• TASK DIRECTIONS
Below is some data. Retype exactly the lines starting at the one with "[92,247,200,262] Well, nothing" and ending at the one with "[139,841,198,853] Lua table".

• DATA FOR THE TASK

--- START ---

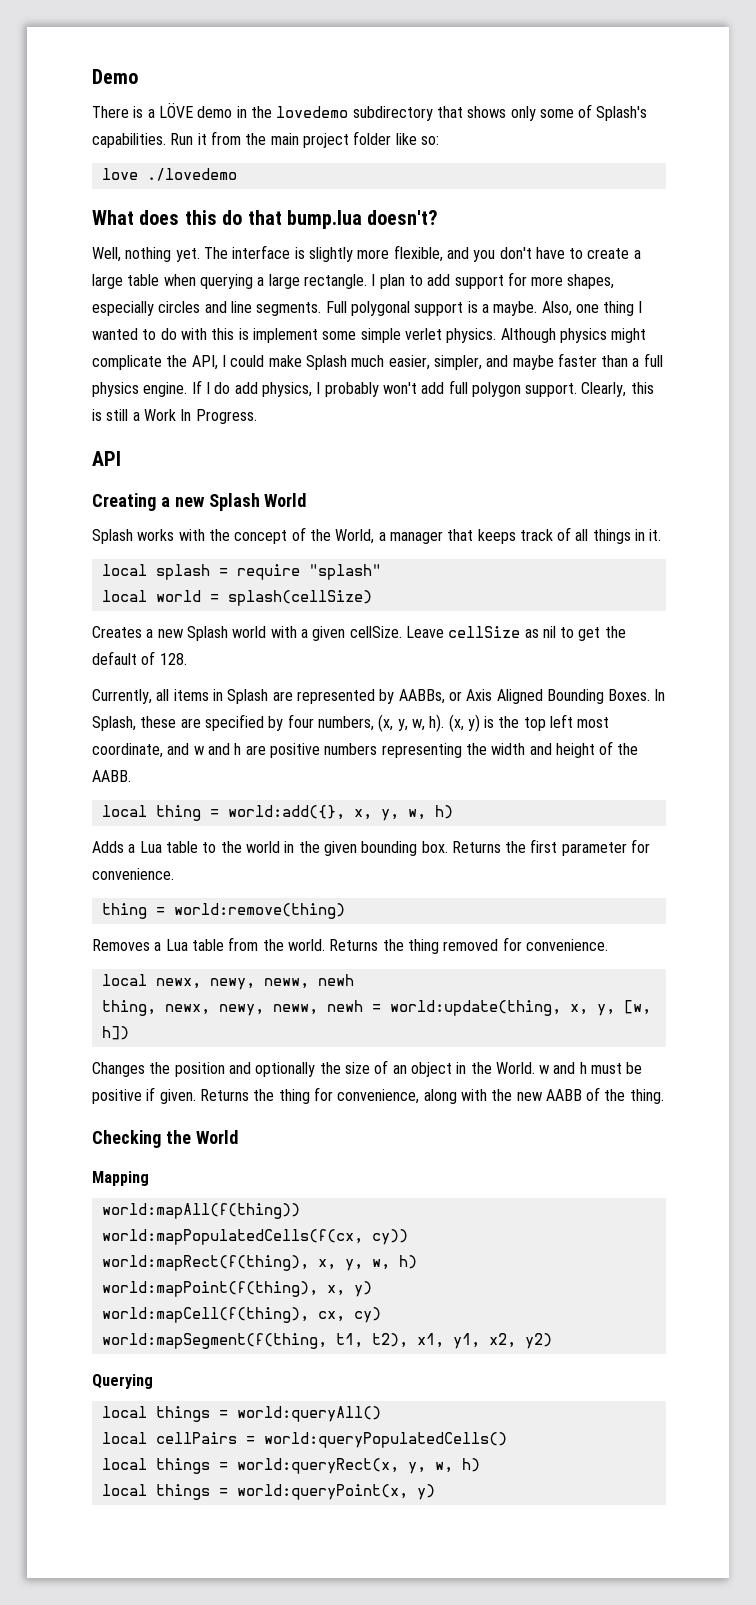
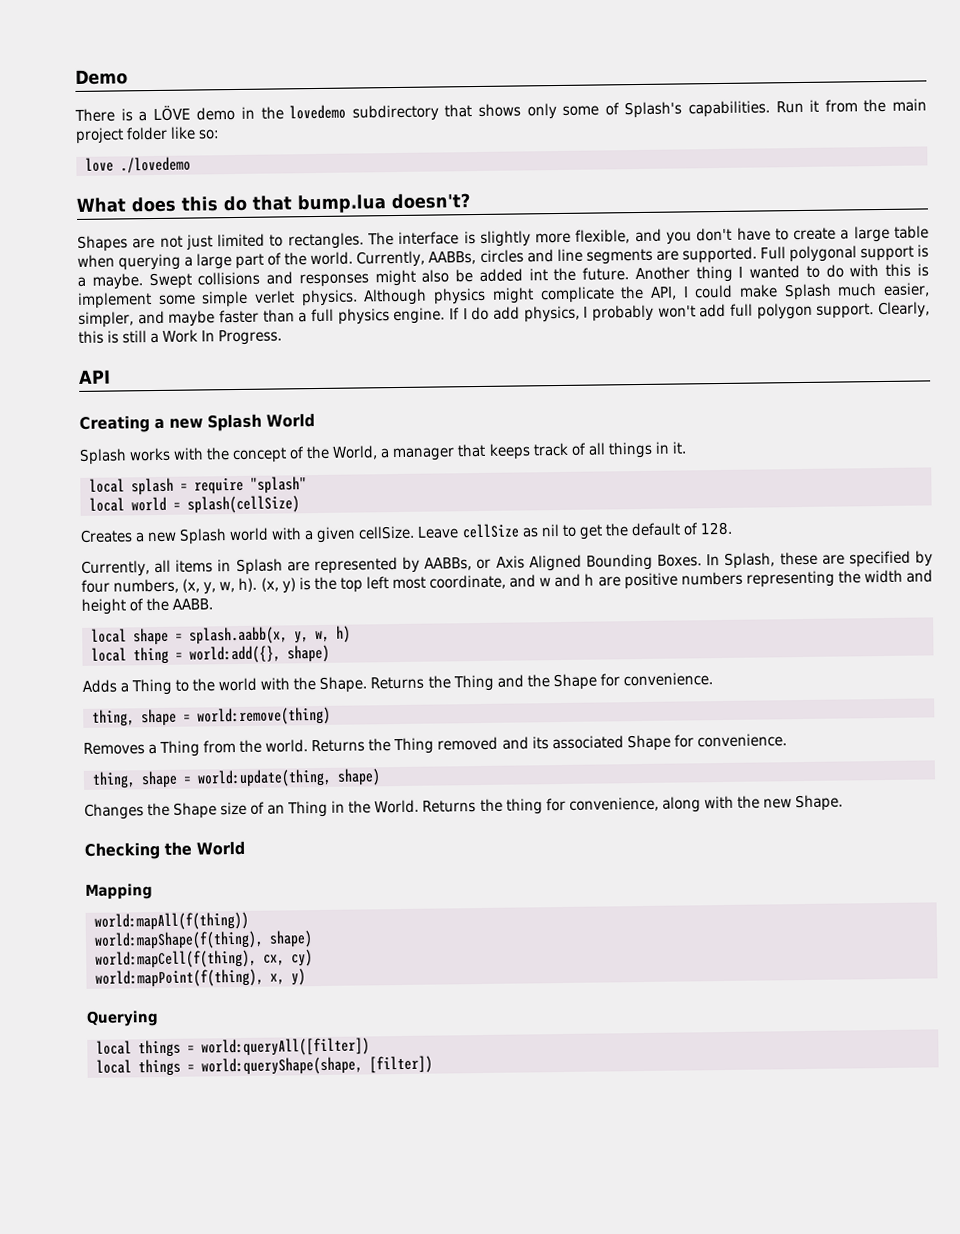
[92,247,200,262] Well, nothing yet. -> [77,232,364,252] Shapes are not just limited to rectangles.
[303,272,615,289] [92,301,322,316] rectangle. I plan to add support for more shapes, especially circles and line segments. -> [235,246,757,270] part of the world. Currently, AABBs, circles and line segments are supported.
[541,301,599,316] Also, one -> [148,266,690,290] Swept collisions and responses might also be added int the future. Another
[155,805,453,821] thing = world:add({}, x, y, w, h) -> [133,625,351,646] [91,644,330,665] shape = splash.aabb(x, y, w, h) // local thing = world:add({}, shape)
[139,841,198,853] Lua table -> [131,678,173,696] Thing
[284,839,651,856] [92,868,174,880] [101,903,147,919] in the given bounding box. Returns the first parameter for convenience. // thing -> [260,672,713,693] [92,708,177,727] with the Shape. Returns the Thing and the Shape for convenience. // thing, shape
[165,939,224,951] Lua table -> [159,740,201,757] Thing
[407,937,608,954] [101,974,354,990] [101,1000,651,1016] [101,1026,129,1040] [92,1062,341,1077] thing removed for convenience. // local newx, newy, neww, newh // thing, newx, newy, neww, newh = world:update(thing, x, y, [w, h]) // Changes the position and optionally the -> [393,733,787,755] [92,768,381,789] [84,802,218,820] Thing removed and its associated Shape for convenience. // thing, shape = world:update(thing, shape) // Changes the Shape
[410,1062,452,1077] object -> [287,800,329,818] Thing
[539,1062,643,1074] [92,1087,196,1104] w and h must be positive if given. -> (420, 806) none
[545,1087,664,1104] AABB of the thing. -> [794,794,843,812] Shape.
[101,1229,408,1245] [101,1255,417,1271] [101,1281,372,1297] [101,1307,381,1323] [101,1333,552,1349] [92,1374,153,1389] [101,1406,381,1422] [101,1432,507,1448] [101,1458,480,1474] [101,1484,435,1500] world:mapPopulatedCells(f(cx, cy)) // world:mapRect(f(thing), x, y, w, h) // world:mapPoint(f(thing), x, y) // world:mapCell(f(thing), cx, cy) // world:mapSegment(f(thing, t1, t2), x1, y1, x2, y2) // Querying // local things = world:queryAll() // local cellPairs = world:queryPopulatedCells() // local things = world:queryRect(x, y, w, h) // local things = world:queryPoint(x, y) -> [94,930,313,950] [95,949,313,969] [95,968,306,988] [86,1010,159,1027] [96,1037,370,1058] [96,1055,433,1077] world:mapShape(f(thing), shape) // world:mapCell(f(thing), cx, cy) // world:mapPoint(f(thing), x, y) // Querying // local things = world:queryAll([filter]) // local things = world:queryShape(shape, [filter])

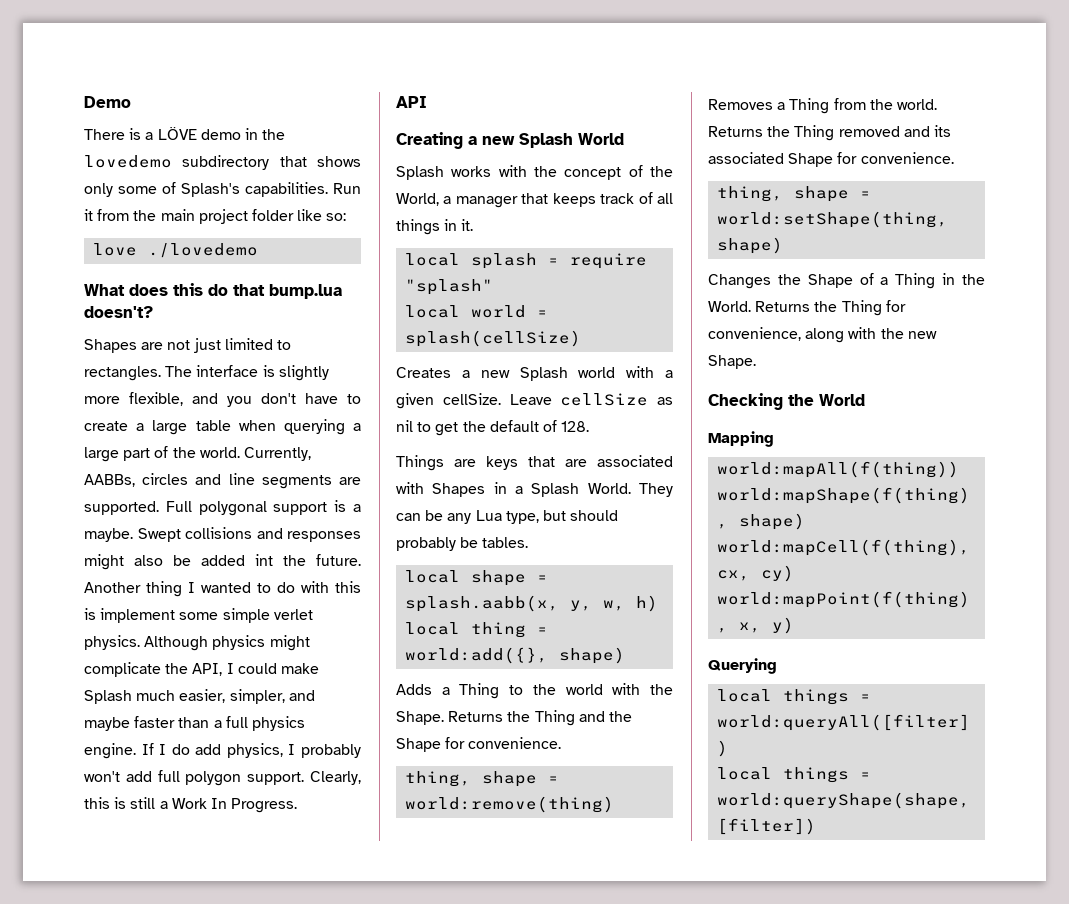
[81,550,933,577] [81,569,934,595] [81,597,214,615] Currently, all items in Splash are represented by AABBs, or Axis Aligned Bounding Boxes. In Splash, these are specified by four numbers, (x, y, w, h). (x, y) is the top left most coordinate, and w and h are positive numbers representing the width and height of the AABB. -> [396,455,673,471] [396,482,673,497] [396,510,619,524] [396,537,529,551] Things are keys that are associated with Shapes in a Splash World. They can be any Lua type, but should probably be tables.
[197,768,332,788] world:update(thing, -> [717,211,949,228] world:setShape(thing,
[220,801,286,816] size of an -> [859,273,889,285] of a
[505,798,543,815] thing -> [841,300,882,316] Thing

--- END ---
--- START ---

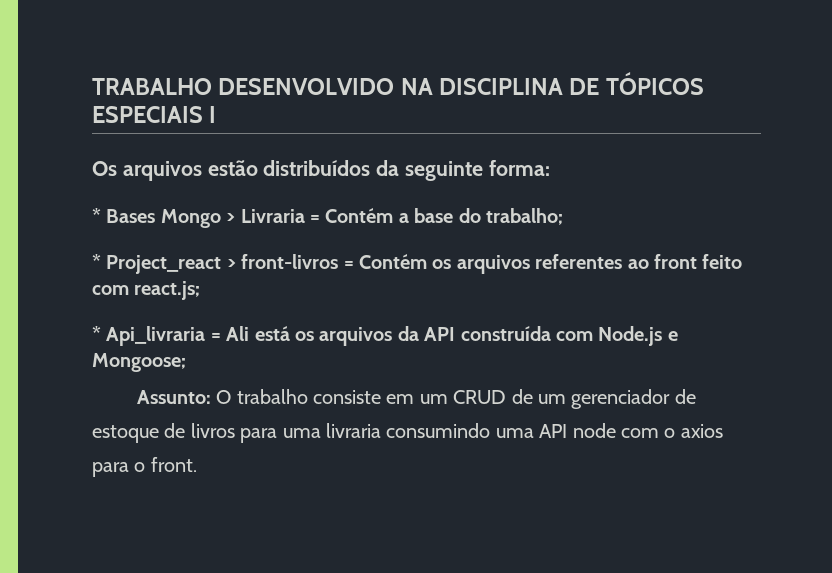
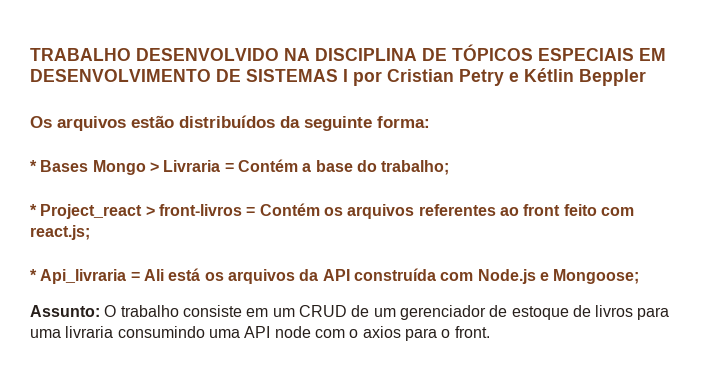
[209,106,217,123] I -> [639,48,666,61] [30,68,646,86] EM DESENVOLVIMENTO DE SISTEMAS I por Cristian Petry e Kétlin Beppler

--- END ---
--- START ---

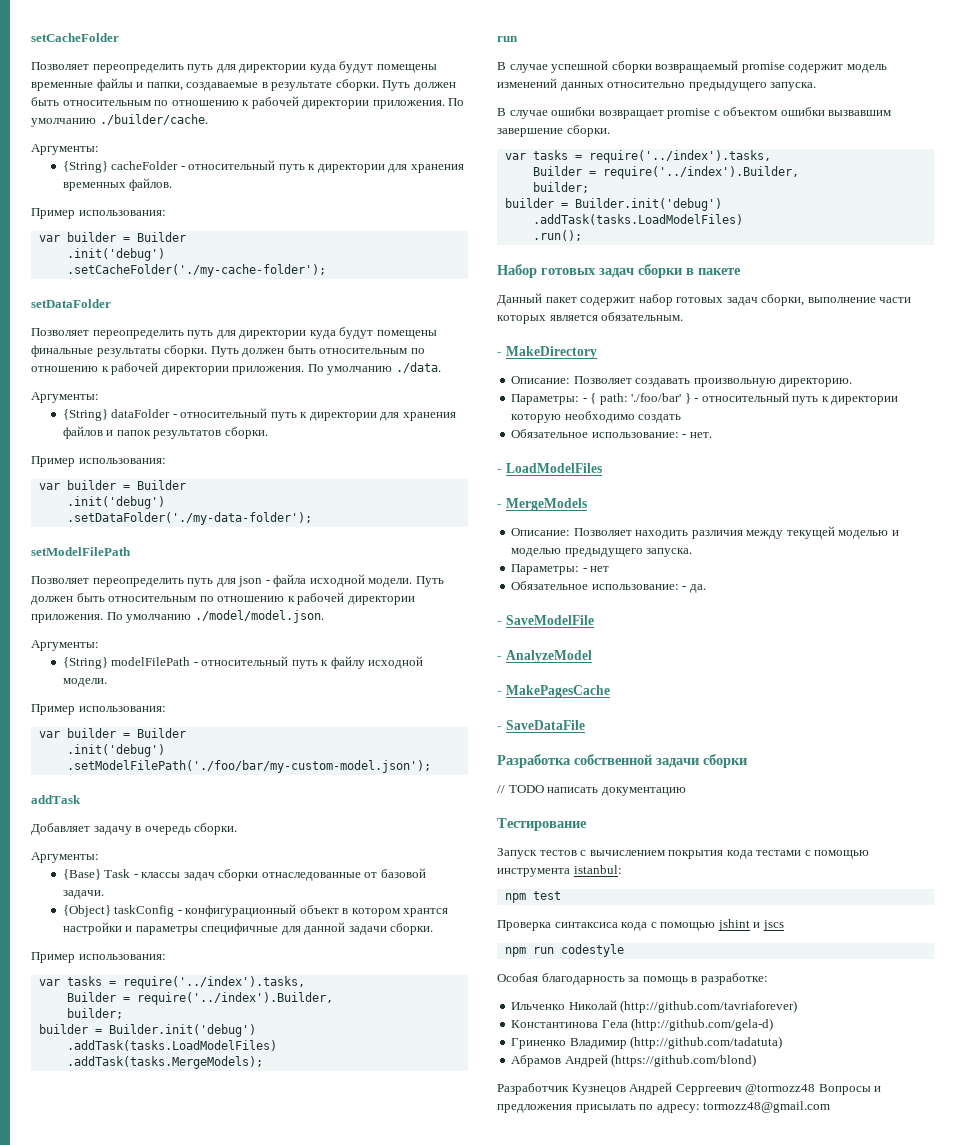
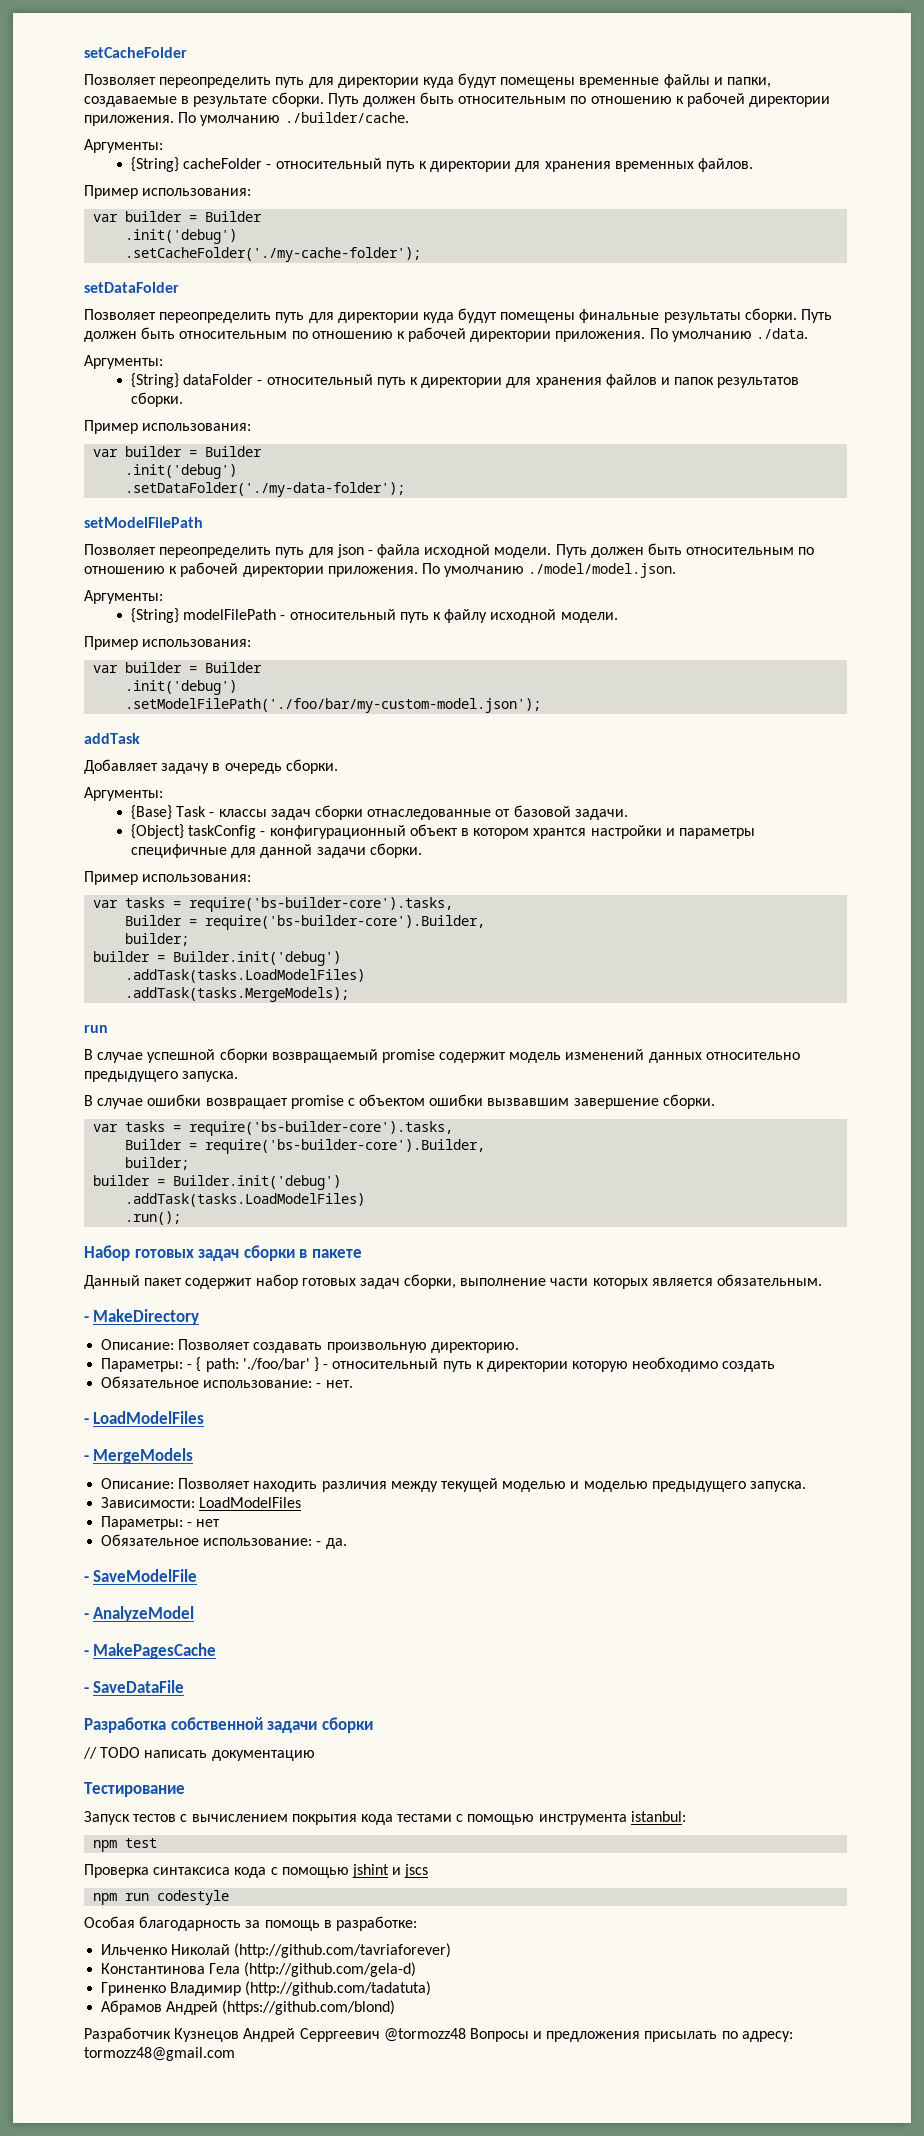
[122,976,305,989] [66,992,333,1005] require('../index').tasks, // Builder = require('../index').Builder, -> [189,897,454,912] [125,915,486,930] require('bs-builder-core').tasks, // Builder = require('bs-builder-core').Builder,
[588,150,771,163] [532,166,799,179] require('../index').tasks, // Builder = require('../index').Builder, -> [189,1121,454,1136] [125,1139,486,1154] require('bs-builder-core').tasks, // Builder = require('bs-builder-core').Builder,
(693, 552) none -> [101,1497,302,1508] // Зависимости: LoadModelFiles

--- END ---

• TASK SOLUTION
[92,247,200,262] Well, nothing yet. -> [77,232,364,252] Shapes are not just limited to rectangles.
[303,272,615,289] [92,301,322,316] rectangle. I plan to add support for more shapes, especially circles and line segments. -> [235,246,757,270] part of the world. Currently, AABBs, circles and line segments are supported.
[541,301,599,316] Also, one -> [148,266,690,290] Swept collisions and responses might also be added int the future. Another
[155,805,453,821] thing = world:add({}, x, y, w, h) -> [133,625,351,646] [91,644,330,665] shape = splash.aabb(x, y, w, h) // local thing = world:add({}, shape)
[139,841,198,853] Lua table -> [131,678,173,696] Thing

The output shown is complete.